Nothing but the images is to be left out of your exact copy of the entries.

╭─ Supplied data

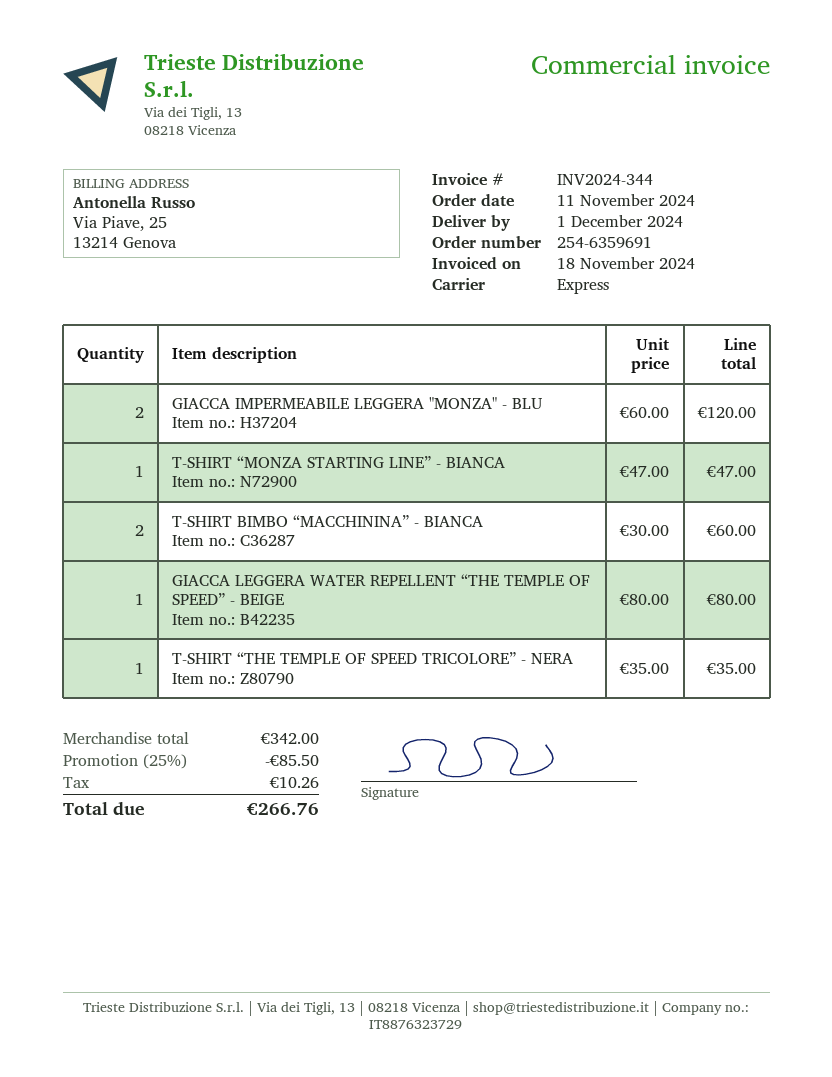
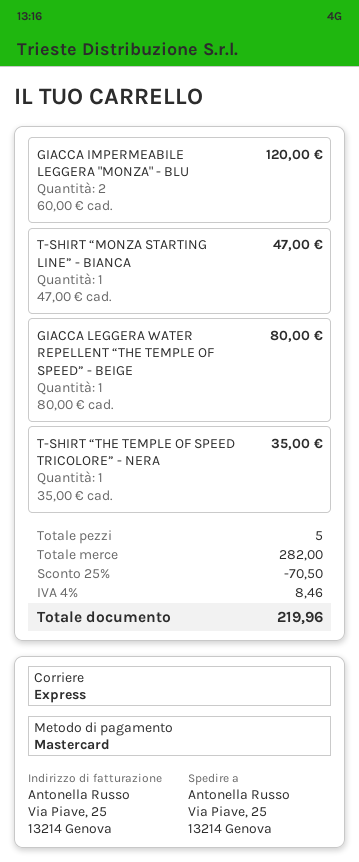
T-SHIRT BIMBO “MACCHININA” - BIANCA: 2 x 30.00 = 60.00 -> none
subtotal: 342.00 -> 282.00
discount: 25% = 85.50 -> 25% = 70.50
tax: 10.26 -> 8.46
total: 266.76 -> 219.96

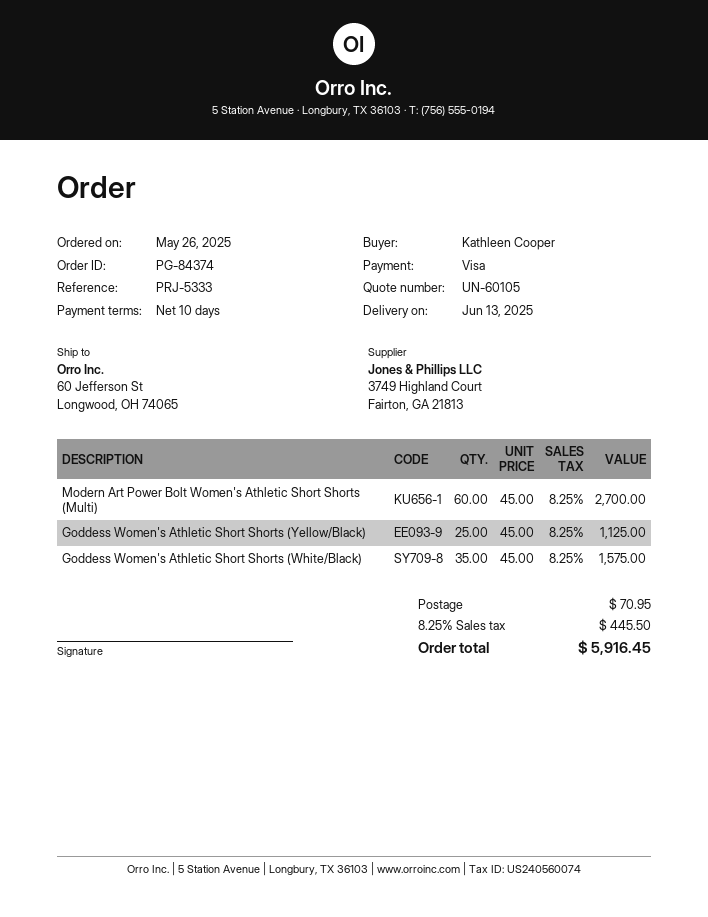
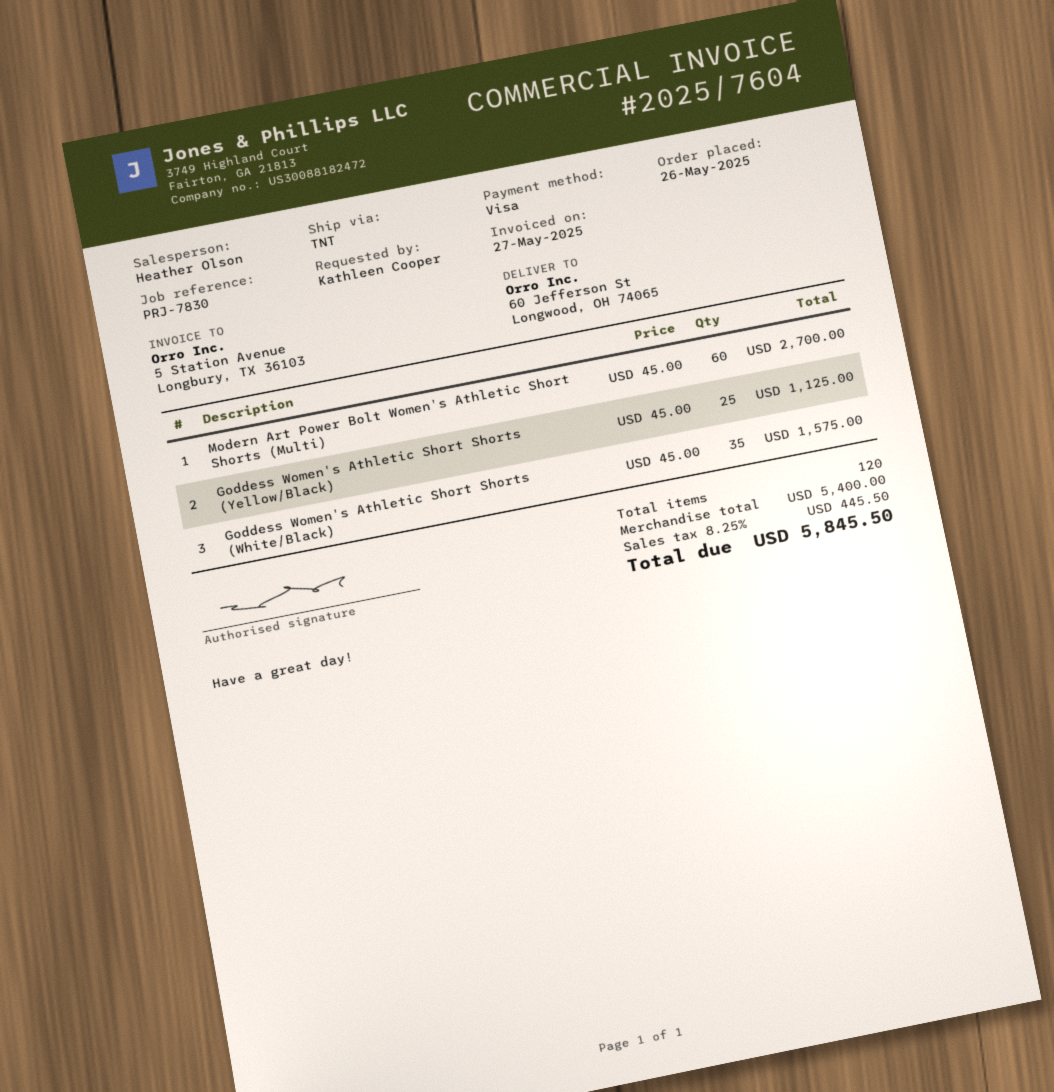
reference: PRJ-5333 -> PRJ-7830
shipping: 70.95 -> none
total: 5916.45 -> 5845.50

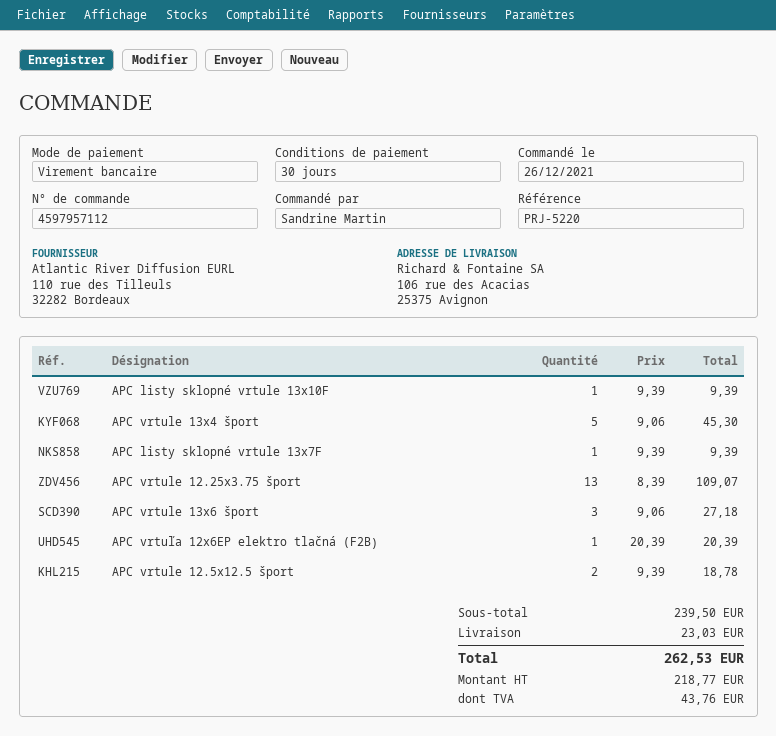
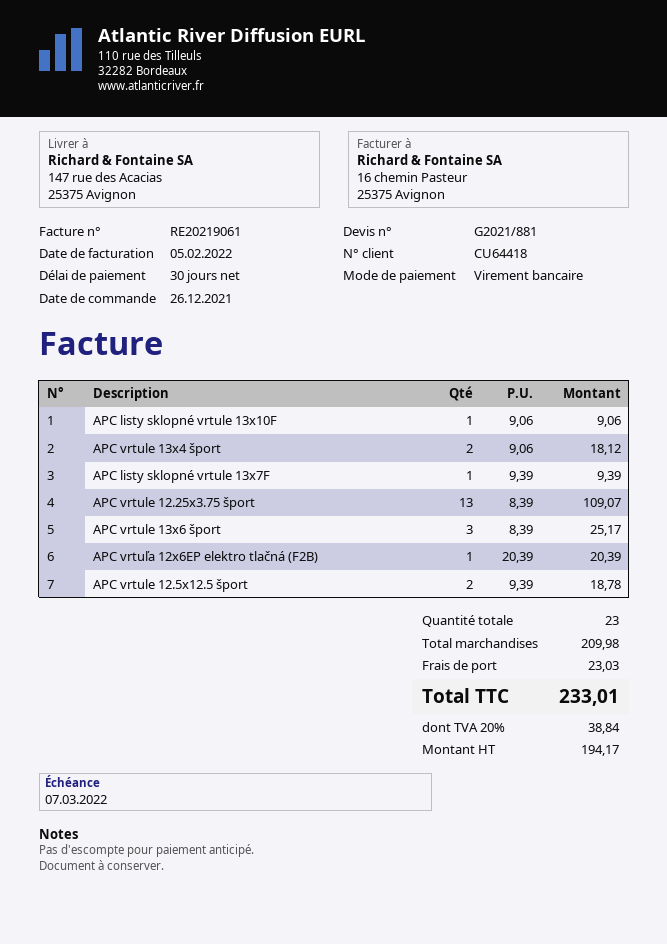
ship to: 106 rue des Acacias, 25375 Avignon -> 147 rue des Acacias, 25375 Avignon
APC listy sklopné vrtule 13x10F: 1 x 9.39 = 9.39 -> 1 x 9.06 = 9.06
APC vrtule 13x4 šport: 5 x 9.06 = 45.30 -> 2 x 9.06 = 18.12
APC vrtule 13x6 šport: 3 x 9.06 = 27.18 -> 3 x 8.39 = 25.17
subtotal: 239.50 -> 209.98
net: 218.77 -> 194.17
tax: 43.76 -> 38.84
total: 262.53 -> 233.01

╰─

• **Answer for this exercise**
T-SHIRT BIMBO “MACCHININA” - BIANCA: 2 x 30.00 = 60.00 -> none
subtotal: 342.00 -> 282.00
discount: 25% = 85.50 -> 25% = 70.50
tax: 10.26 -> 8.46
total: 266.76 -> 219.96

reference: PRJ-5333 -> PRJ-7830
shipping: 70.95 -> none
total: 5916.45 -> 5845.50

ship to: 106 rue des Acacias, 25375 Avignon -> 147 rue des Acacias, 25375 Avignon
APC listy sklopné vrtule 13x10F: 1 x 9.39 = 9.39 -> 1 x 9.06 = 9.06
APC vrtule 13x4 šport: 5 x 9.06 = 45.30 -> 2 x 9.06 = 18.12
APC vrtule 13x6 šport: 3 x 9.06 = 27.18 -> 3 x 8.39 = 25.17
subtotal: 239.50 -> 209.98
net: 218.77 -> 194.17
tax: 43.76 -> 38.84
total: 262.53 -> 233.01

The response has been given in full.